The Spiral NYC: How BIG Solved Terrace-Facade Integration at 1,031 Feet

A terrace on a high-rise floor plate is not just a design feature. It is a deliberate interruption of the building envelope — a point where the insulated, weatherproof skin stops, concrete extends outward, and the thermal continuity that engineers work to maintain throughout the rest of the facade is compromised. Handle the junction correctly and the terrace becomes an asset. Get it wrong and it becomes a source of heat loss, water infiltration, and long-term maintenance liability.

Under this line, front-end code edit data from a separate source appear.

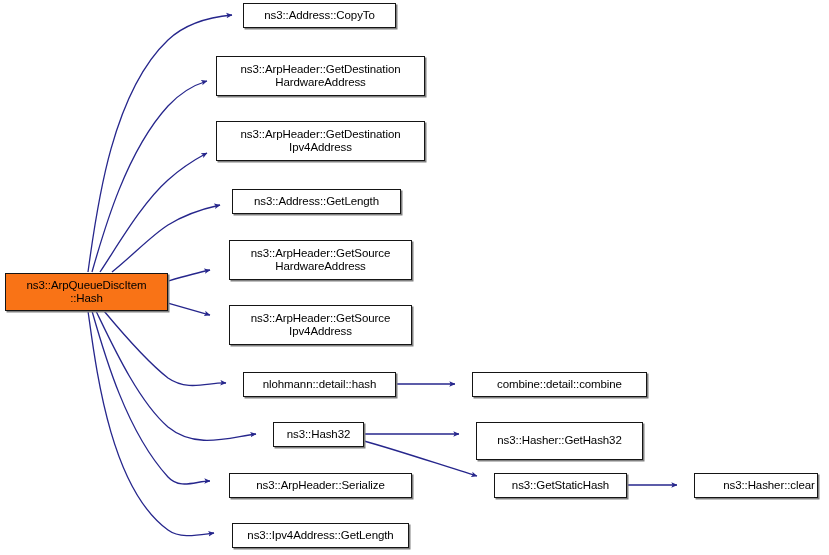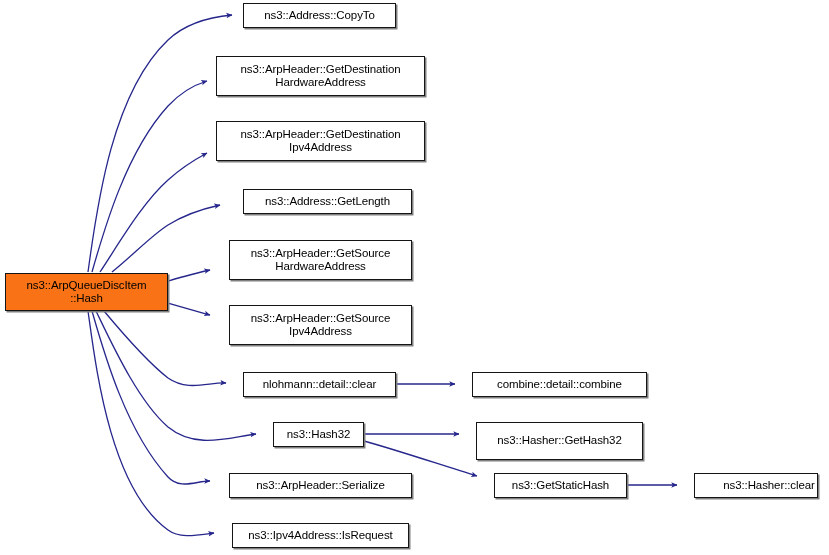--- a/index.html
+++ b/index.html
@@ -75,26 +75,26 @@
       <path d="M 364 441 C 400 451 441 465 477 476" fill="none" stroke="#26268c" stroke-width="1.3" marker-end="url(#arrowhead)"></path>
       <path d="M 627 485 L 677 485" fill="none" stroke="#26268c" stroke-width="1.3" marker-end="url(#arrowhead)"></path>
     </svg>
 <div class="node root" style="left: 5px; top: 273px; width: 163px; height: 38px;"><span class="node-label">ns3::ArpQueueDiscItem
 ::Hash</span></div>
     <div class="node" style="left: 243px; top: 3px; width: 153px; height: 25px;"><span class="node-label">ns3::Address::CopyTo</span></div>
     <div class="node" style="left: 216px; top: 56px; width: 209px; height: 40px;"><span class="node-label">ns3::ArpHeader::GetDestination
 HardwareAddress</span></div>
     <div class="node" style="left: 216px; top: 121px; width: 209px; height: 40px;"><span class="node-label">ns3::ArpHeader::GetDestination
 Ipv4Address</span></div>
-    <div class="node" style="left: 243px; top: 189px; width: 169px; height: 25px;"><span class="node-label">ns3::Address::GetLength</span></div>
+    <div class="node" style="left: 232px; top: 189px; width: 169px; height: 25px;"><span class="node-label">ns3::Address::GetLength</span></div>
     <div class="node" style="left: 229px; top: 240px; width: 183px; height: 40px;"><span class="node-label">ns3::ArpHeader::GetSource
 HardwareAddress</span></div>
     <div class="node" style="left: 229px; top: 305px; width: 183px; height: 40px;"><span class="node-label">ns3::ArpHeader::GetSource
 Ipv4Address</span></div>
-    <div class="node" style="left: 243px; top: 372px; width: 153px; height: 25px;"><span class="node-label">nlohmann::detail::clear</span></div>
+    <div class="node" style="left: 243px; top: 372px; width: 153px; height: 25px;"><span class="node-label">nlohmann::detail::hash</span></div>
     <div class="node" style="left: 273px; top: 422px; width: 91px; height: 25px;"><span class="node-label">ns3::Hash32</span></div>
     <div class="node" style="left: 229px; top: 473px; width: 183px; height: 25px;"><span class="node-label">ns3::ArpHeader::Serialize</span></div>
-    <div class="node" style="left: 232px; top: 523px; width: 177px; height: 25px;"><span class="node-label">ns3::Ipv4Address::IsRequest</span></div>
+    <div class="node" style="left: 232px; top: 523px; width: 177px; height: 25px;"><span class="node-label">ns3::Ipv4Address::GetLength</span></div>
     <div class="node" style="left: 472px; top: 372px; width: 175px; height: 25px;"><span class="node-label">combine::detail::combine</span></div>
     <div class="node" style="left: 476px; top: 422px; width: 167px; height: 38px;"><span class="node-label">ns3::Hasher::GetHash32</span></div>
     <div class="node" style="left: 494px; top: 473px; width: 133px; height: 25px;"><span class="node-label">ns3::GetStaticHash</span></div>
     <div class="node" style="left: 694px; top: 473px; width: 124px; height: 25px; padding-left: 26px;"><span class="node-label">ns3::Hasher::clear</span></div>
   </div>
 
 </body></html>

The Spiral at 66 Hudson Boulevard in Hudson Yards, completed in 2023, poses this challenge at every floor. The 66-story, 1,031-foot office tower designed by Bjarke Ingels Group with Adamson Associates features cascading outdoor terraces that wrap around the building from street level to the top. Curtain wall consultant Heintges developed three distinct facade systems to close the building envelope across all 66 floors of continuous terrace transitions. The technical decisions behind this approach offer a precise case study for any mid-rise developer or architect planning outdoor terraces in a multi-story building.

What Makes The Spiral a Benchmark for Terrace-Facade Integration

Three Facade Systems, One Continuous Envelope

Heintges divided The Spiral's facade into three systems, each addressing a different thermal and visual condition created by the cascading terrace geometry. The Office Glazing covers standard floor-to-ceiling areas of the tower: a reflective low-E insulating glass unit designed for solar control and thermal performance across the office floors. The Spiral Glazing — used in areas directly behind the terrace recesses — shifts to a high visible light transmittance low-E coating, more transparent than the office glass, creating a visual distinction between the occupied tower and the terrace openings. The Terrace Cladding consists of custom precast concrete panels designed to match the terrace paving material, inspired by the surface texture of the nearby High Line.

All three systems use floor-to-floor unitized curtain wall panels. Despite the visual and performance differences between the systems, the underlying delivery method is consistent: factory-assembled units that allow each zone to be detailed and fabricated independently while maintaining a continuous installation sequence up the building's full height.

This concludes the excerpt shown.